Thursday, March 12, 2015

Indian Ruins

We took our first day trip this morning.  We made a big loop though the countryside and went to the towns of La Palma, Randolph, Coolidge (yep, named after the President), and Florence.  The first two are but ink spots on the road to somewhere else.

Coolidge is home to Casa Grande Ruins National Monument part of the National Parks system so our Senior Pass got us in for zip.  Even now it is amazing to realize that a civilization once lived on the desert floor with very little and yet they were able to develop an agricultural society out of the desert compete with shelter that rivals today buildings.  They trapped in the surrounding desert in the early morning during the coolest part of the day.  Saguaro cactus provided fruits for harvest.  They were proud of their irrigation system.  They used the earth itself as building material and formed massive buildings and waterways.  They are said to be the "First Masters of the American Desert"  The people were known as Hohokam and it is thought that there were several settlements along the Salt and Gila rivers where trading was open.  It is not known what happened the this civilization.  Speculation says either flooding wiped them out or drought made it impossible to keep the agriculture going and they died out.

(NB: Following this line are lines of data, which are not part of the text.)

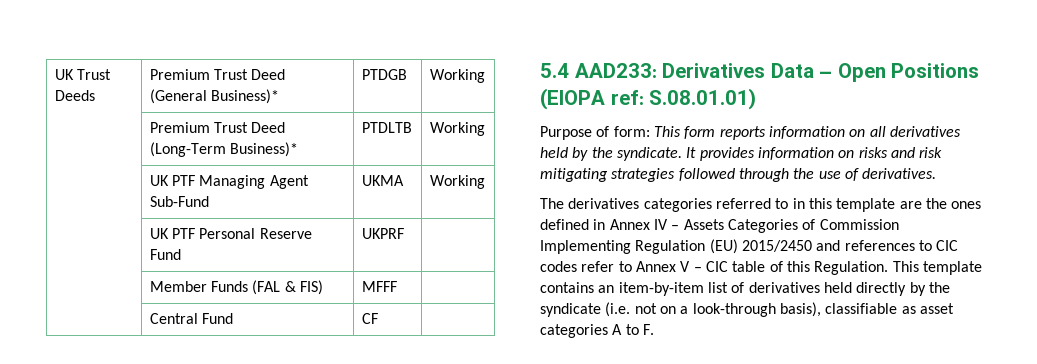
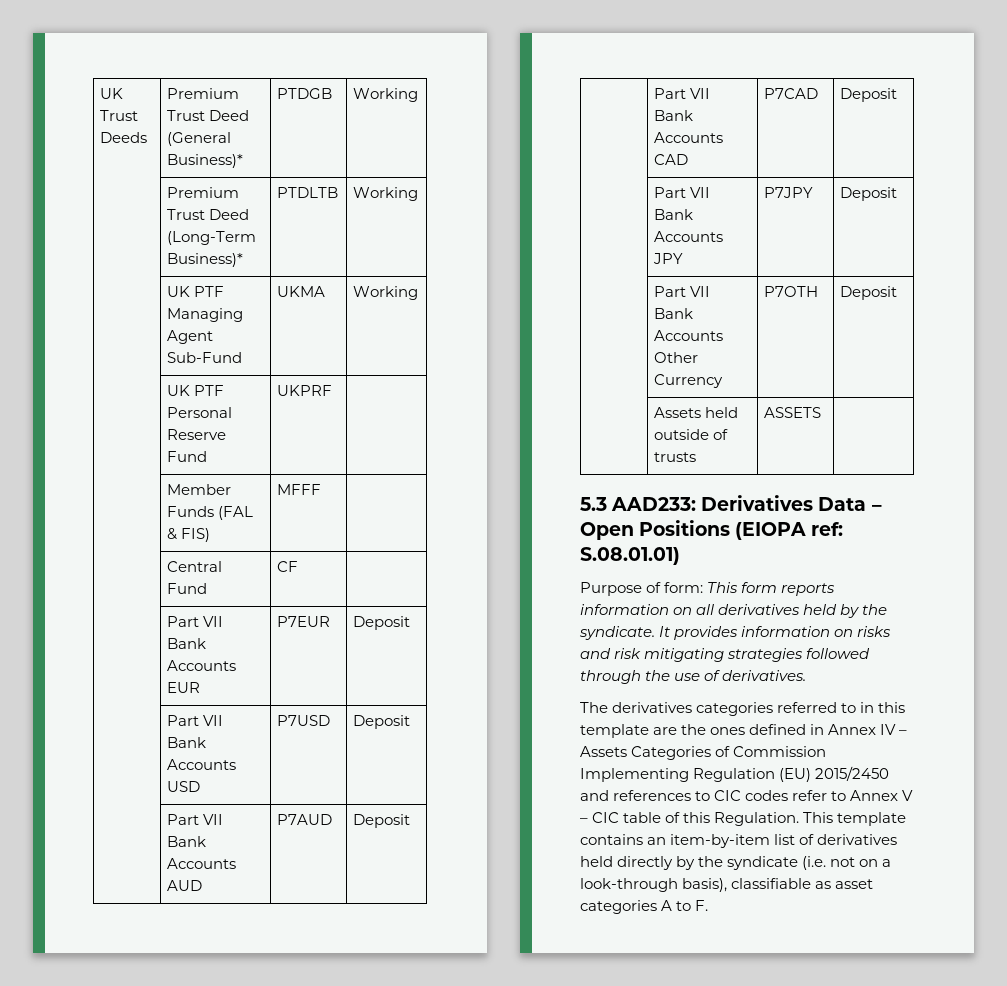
- 5.4 AAD233: Derivatives Data – Open Positions (EIOPA ref: S.08.01.01)
+ | Part VII Bank Accounts EUR | P7EUR | Deposit
+ | Part VII Bank Accounts USD | P7USD | Deposit
+ | Part VII Bank Accounts AUD | P7AUD | Deposit
+ | Part VII Bank Accounts CAD | P7CAD | Deposit
+ | Part VII Bank Accounts JPY | P7JPY | Deposit
+ | Part VII Bank Accounts Other Currency | P7OTH | Deposit
+ | Assets held outside of trusts | ASSETS |
+ 5.3 AAD233: Derivatives Data – Open Positions (EIOPA ref: S.08.01.01)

An observation here.  I have said before how much it upsets me that someone would deface another persons property.  That being said you have no idea how upset I was to see kids crawling on and in the ancients dwelling in the last picture above.  Signs everywhere say, Stay Out or Stay Off and yet parents do nothing to keep their adolescent kids out of it.  I was disgusted to think of all the time the ancients spent building the facilities and the government has spent preserving them just to let kids run wild through them.  There is a small detachment of rangers working to restore some areas, give guided tours but they allow unguided tours and they just can't be everywhere at the same time.  I strongly believe they should only allow guided tours of these magnificent ruins.

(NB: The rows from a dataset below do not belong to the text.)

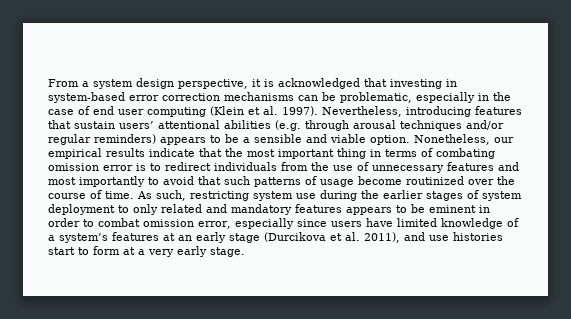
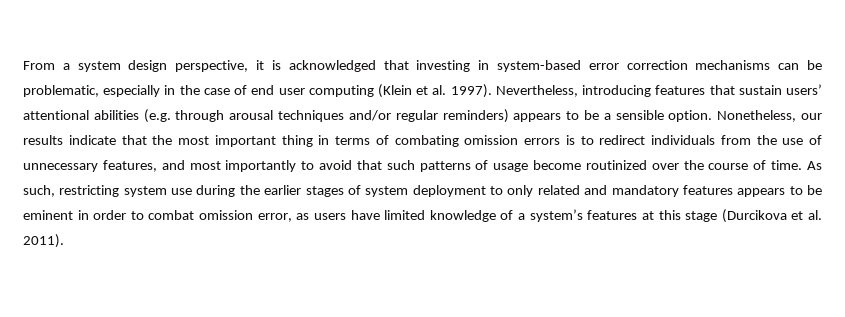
- Nevertheless, introducing features that sustain users’ attentional abilities (e.g. through arousal techniques and/or regular reminders) appears to be a sensible and viable option.
+ Nevertheless, introducing features that sustain users’ attentional abilities (e.g. through arousal techniques and/or regular reminders) appears to be a sensible option.
- Nonetheless, our empirical results indicate that the most important thing in terms of combating omission error is to redirect individuals from the use of unnecessary features and most importantly to avoid that such patterns of usage become routinized over the course of time.
+ Nonetheless, our results indicate that the most important thing in terms of combating omission errors is to redirect individuals from the use of unnecessary features, and most importantly to avoid that such patterns of usage become routinized over the course of time.
- As such, restricting system use during the earlier stages of system deployment to only related and mandatory features appears to be eminent in order to combat omission error, especially since users have limited knowledge of a system’s features at an early stage (Durcikova et al. 2011), and use histories start to form at a very early stage.
+ As such, restricting system use during the earlier stages of system deployment to only related and mandatory features appears to be eminent in order to combat omission error, as users have limited knowledge of a system’s features at this stage (Durcikova et al. 2011).

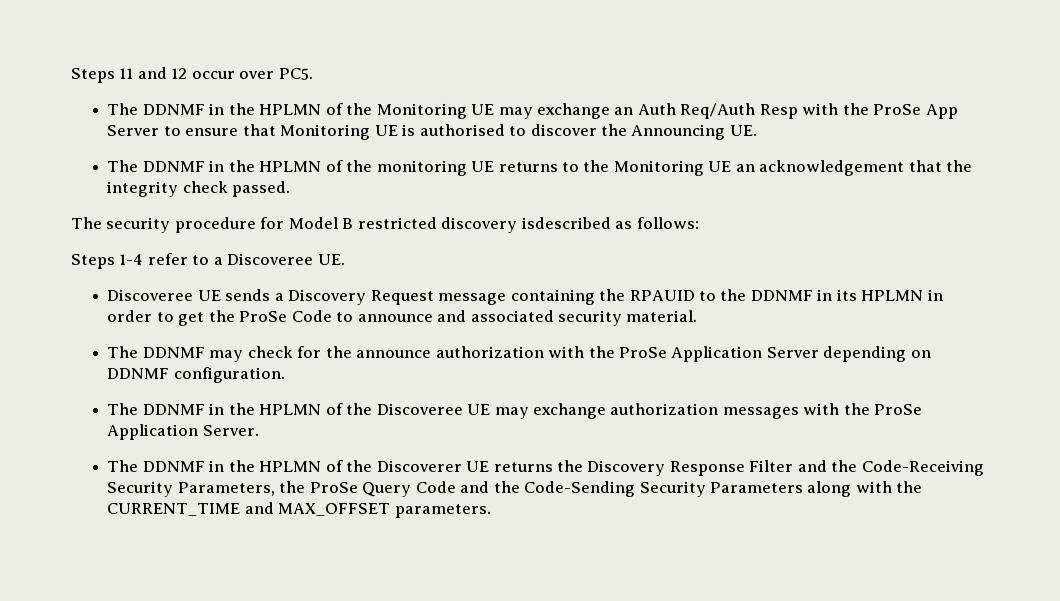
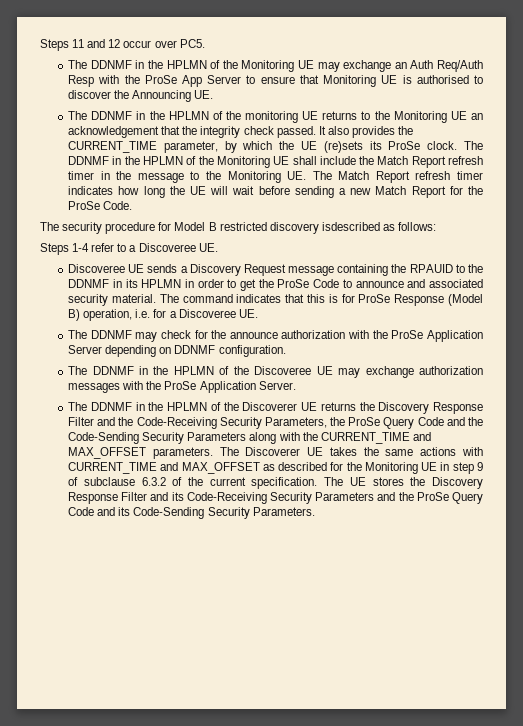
+ It also provides the CURRENT_TIME parameter, by which the UE (re)sets its ProSe clock. The DDNMF in the HPLMN of the Monitoring UE shall include the Match Report refresh timer in the message to the Monitoring UE. The Match Report refresh timer indicates how long the UE will wait before sending a new Match Report for the ProSe Code.
+ The command indicates that this is for ProSe Response (Model B) operation, i.e. for a Discoveree UE.
+ The Discoverer UE takes the same actions with CURRENT_TIME and MAX_OFFSET as described for the Monitoring UE in step 9 of subclause 6.3.2 of the current specification. The UE stores the Discovery Response Filter and its Code-Receiving Security Parameters and the ProSe Query Code and its Code-Sending Security Parameters.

We moved on to the historic town of Florence.  Downtown is old time western complete with the attached sidewalks (more modern) to the buildings.  The town is home to the `Pinal County Historical Museum.  This small museum houses a virtual cornucopia of historic relics.  Furniture made from cactus, a Tom Mix collection (old time cowboy for those to young to know), Indian exhibits including playing cards made from deer skin that the Apache people developed after watching the Spaniards that came though the area in 1690.  Origins of the Indian Casino?   And then who knew you might want to keep the noose that hung a specific criminal.  Apparently this county did and they have several on display with a card depicting who they hung, why and when.  Including the only woman hung in Arizona history, Eva Dugan.  She was decapitated during the procedure.

Right now it seems the weather has changed a bit and it is much cooler this evening than it was last night.  After a refreshing dip in the pool we are settling in with the clouds and the lovely sunset.

Hope all is well and thanks for visiting.